• _TASK INSTRUCTIONS_: Every line of the records below that has the word "pointer" should be copied.

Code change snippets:
[Start of Attachment]

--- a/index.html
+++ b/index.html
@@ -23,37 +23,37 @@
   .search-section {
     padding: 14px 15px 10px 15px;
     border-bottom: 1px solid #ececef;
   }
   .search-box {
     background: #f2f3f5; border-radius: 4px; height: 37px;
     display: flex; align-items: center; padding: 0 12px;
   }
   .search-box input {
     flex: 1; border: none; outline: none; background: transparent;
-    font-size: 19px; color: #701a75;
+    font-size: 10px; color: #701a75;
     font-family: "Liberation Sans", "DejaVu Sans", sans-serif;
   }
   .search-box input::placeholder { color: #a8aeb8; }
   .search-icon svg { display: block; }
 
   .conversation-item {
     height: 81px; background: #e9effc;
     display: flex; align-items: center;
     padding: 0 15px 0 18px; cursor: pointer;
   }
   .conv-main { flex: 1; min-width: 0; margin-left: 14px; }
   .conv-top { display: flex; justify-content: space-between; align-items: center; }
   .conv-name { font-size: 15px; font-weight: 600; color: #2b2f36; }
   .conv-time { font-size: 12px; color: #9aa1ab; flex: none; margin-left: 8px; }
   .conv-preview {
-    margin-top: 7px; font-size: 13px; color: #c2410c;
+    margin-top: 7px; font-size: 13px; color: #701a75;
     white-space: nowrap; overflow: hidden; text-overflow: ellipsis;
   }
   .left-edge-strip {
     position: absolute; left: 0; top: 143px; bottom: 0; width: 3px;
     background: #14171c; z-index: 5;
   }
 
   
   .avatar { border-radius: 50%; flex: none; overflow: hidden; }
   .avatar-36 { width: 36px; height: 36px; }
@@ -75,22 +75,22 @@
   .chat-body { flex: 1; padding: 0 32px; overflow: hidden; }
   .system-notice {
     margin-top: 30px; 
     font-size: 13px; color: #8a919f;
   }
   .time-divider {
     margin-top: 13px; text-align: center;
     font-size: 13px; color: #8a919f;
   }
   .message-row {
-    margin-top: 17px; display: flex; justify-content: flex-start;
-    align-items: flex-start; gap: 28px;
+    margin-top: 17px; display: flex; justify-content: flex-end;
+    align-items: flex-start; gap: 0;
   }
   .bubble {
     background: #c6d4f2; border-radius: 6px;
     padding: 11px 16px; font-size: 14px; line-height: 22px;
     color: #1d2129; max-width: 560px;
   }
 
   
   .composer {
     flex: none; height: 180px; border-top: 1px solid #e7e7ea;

[End of Attachment]
[Start of Attachment]

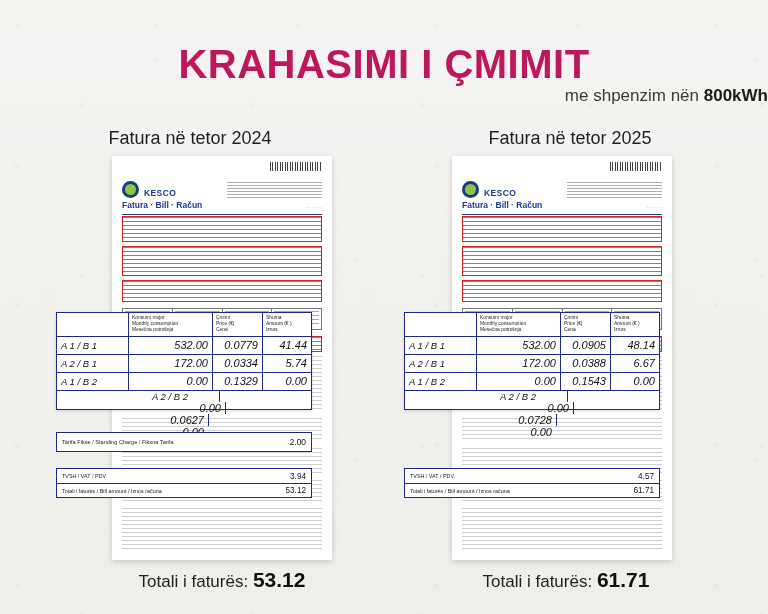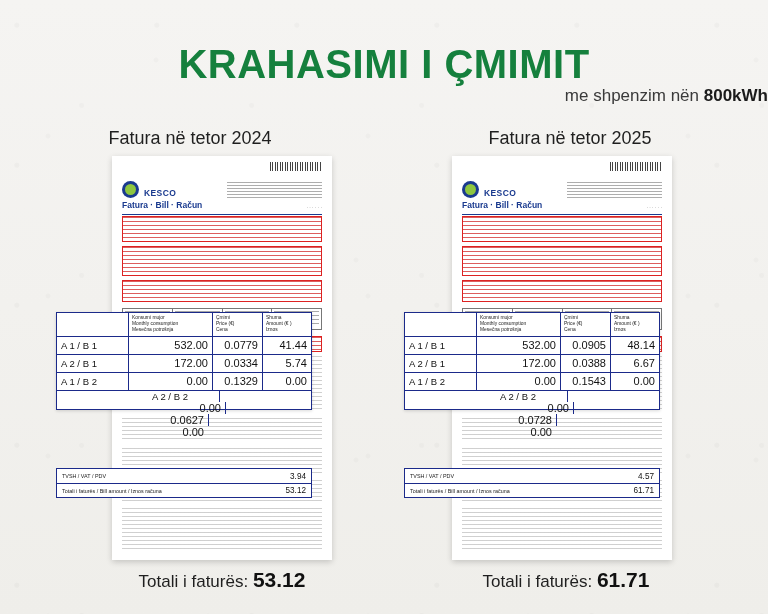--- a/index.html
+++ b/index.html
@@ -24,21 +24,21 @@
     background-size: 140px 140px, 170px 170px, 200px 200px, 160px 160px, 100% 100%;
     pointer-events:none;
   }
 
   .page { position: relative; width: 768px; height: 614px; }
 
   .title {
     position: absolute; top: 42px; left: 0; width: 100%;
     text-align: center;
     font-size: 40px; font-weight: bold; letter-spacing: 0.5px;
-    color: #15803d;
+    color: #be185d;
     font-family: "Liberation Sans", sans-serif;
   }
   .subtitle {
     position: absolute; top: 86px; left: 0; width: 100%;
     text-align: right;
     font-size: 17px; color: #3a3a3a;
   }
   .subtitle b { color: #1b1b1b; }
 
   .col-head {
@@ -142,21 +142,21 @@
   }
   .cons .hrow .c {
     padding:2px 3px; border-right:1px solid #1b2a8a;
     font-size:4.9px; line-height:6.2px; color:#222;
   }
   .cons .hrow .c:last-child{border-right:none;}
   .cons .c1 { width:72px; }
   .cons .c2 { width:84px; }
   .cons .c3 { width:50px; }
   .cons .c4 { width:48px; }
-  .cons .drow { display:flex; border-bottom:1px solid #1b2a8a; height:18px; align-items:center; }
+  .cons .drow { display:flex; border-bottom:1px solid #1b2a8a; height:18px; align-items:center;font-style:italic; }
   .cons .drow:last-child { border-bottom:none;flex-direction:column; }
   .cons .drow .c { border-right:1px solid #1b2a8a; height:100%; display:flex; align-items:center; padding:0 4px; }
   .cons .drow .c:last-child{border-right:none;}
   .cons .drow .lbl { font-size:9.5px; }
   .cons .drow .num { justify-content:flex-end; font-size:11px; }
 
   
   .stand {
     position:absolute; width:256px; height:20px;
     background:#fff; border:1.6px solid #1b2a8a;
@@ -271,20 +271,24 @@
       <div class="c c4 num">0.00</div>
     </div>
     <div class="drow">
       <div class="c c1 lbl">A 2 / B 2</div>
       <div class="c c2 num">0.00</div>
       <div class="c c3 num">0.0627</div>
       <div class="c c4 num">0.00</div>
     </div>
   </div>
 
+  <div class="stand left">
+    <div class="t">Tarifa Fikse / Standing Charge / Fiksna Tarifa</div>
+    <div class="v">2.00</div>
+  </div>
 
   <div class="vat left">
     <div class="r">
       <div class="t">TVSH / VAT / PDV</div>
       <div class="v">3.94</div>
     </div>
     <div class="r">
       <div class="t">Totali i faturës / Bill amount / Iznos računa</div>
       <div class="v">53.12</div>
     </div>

[End of Attachment]

• _RESULT OF THIS TASK_:
     padding: 0 15px 0 18px; cursor: pointer;
     pointer-events:none;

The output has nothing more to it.